Those who want a cave may have one
Anton Nosik, the leader of SUP, explained to our correspondent, what is preventing SUP from revoking the decision that discriminates against users who joined LJ after March 12th.
Q: Those users who are unhappy that the right to the so-called Basic Account is now only available to bloggers registered prior to March 12th of this year, are calling for a boycott of your service. How massive is this boycott likely to be?
A: Of the LJ authors whom I read, the people I have friended and the people who comment in my journal, I don't know anyone who's planning to participate in the boycott. I don't even know any people who take such an initiative seriously. So there's a basis for suggesting that the initiative is marginal, like those that have been proposed previously. It's like the call to phone all the advertisers of the US LJ and demand that they remove their ads.
Q: Did they phone them all?
A: Of course not. Where would one find people stupid enough to call serious companies? It's one thing to call a newspaper in hopes that it'll make you famous on its pages. But a company... They'd just get asked: "Who are you? Why should I listen to you?"
Q: So you're sure that the boycott won't happen?
A: No, I won't say that. Because anyone can create a few hundred sockpuppet accounts in LJ, then update their journals with: "On 21st March, I will be silent in protest". After that you, the journalists, will have the ability to list several hundred usernames who were silent that day. And then write, "And this is just the tip of the iceberg!"
Q: So in your opinion, LJ users don't have any real reason for outrage.
A: At first let's establish what constitutes a Basic account. Back in the day, these accounts were the main offering on LJ. Because the creators were poor and didn't have money to expand. And simply because LJ was not a business -- it was a students' hobby. Back then, users were told flat-out: "Even if you pay, you are not getting anything extra for it. Payment to use LJ is a donation. Like the project? Donate." This model was active from 1999 to 2005. Basic accounts are a legacy of this model and the mentality connected to it -- a part of which is the belief that banners are evil.
Since then, things have happened -- to LiveJournal, and to people with this mentality. Compared to the functionality of the improved Paid account, the functionality of a Basic account from 1999 looks rather prehistoric. To offer this anachronism to new users, I think, is completely unnecessary. Kind of like mobile phones from the early 90s.
Q: But there are people who don't want a Smart Phone, but want the most primitive method of communication at the minimal price... Let's say I want to start an LJ blog, but hate ads being a part of our life and I have no money for a Paid account. I'm out of luck?
A: Today you won't be able to start an LJ blog. Just like you won't at mail.ru, at Google, at Yahoo!. There is no service currently in existence that, without being a charity, refuses to make money -- thanks to user payment and thanks to ad placement alike. This is normal: you don't go into a shop asking for free goods...
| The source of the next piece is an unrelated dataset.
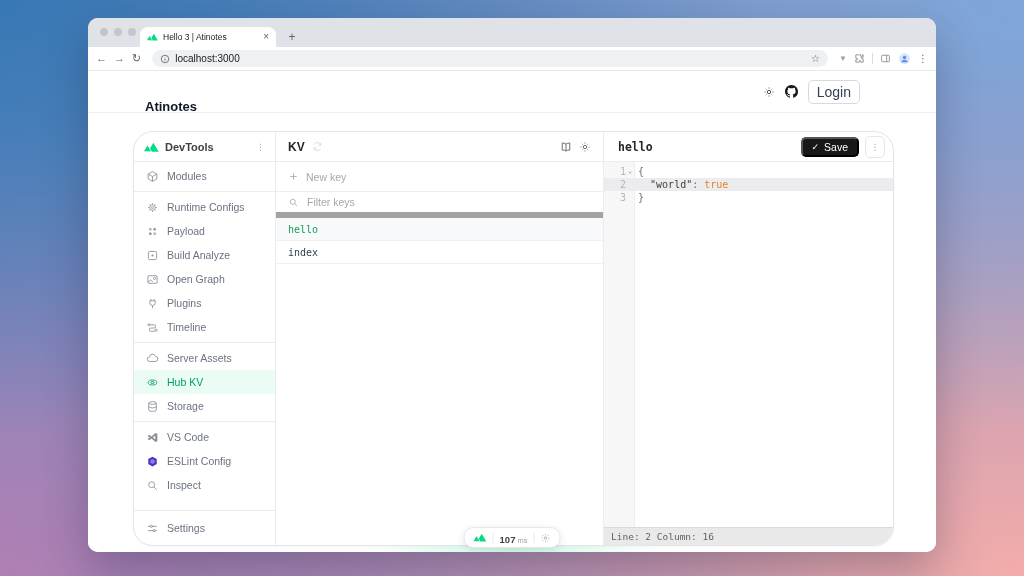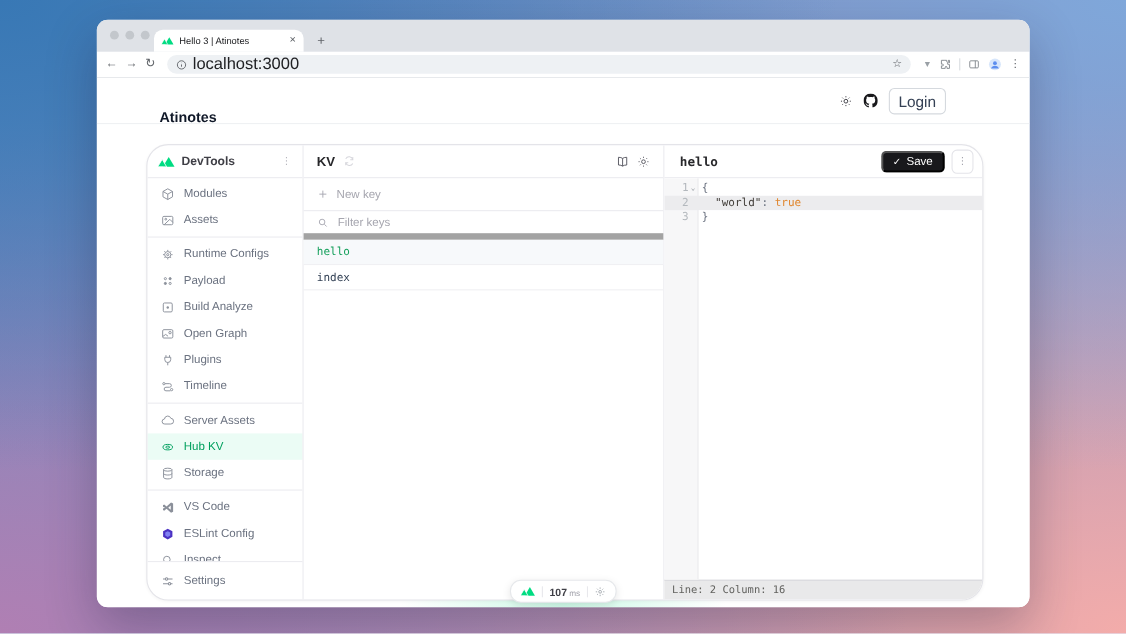"localhost:3000" .url { font-size: 15px -> 10px }
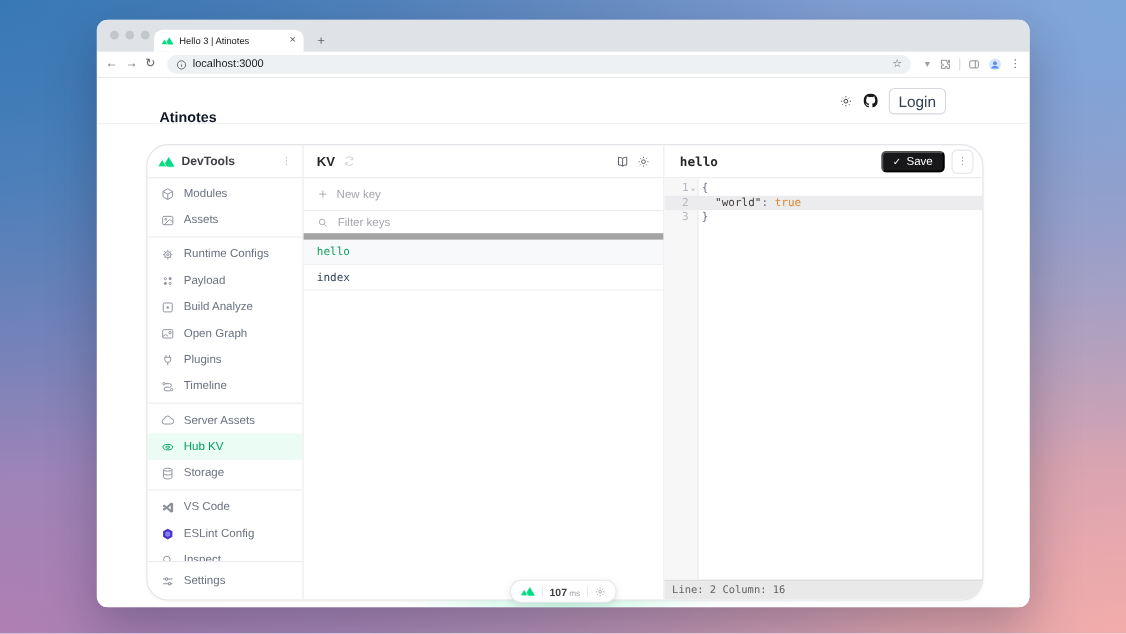"Assets" div.side-item { html: <div> <span> <svg> <rect></rect> <circle></circle> <path></path> </svg> </span> <span>Assets</span> </div> -> none }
Q: So your service is the last in the world that's refusing to be charitable?
A: In truth, it is not LJ that has refused to be charitable by providing Basic accounts, but the user. In the last two years, Basic accounts are registered by about 10% of new users. Additionally, a rather significant portion of these newly registered accounts are so-called sockpuppets, created by existing users for the purposes of spamming, littering the Yandex search database, and leaving the sorts of comments that lead to banning or suspension. In other words, there is practically no regular demand for Basic accounts; the asset's non-liquid. So we took it off the shelf. Current Plus users are not forbidden from reverting to the primitive Basic versions (if they suddenly go mad and decide they want a [insert whatever car model is considered the crappiest in your locale] instead of a Mercedes.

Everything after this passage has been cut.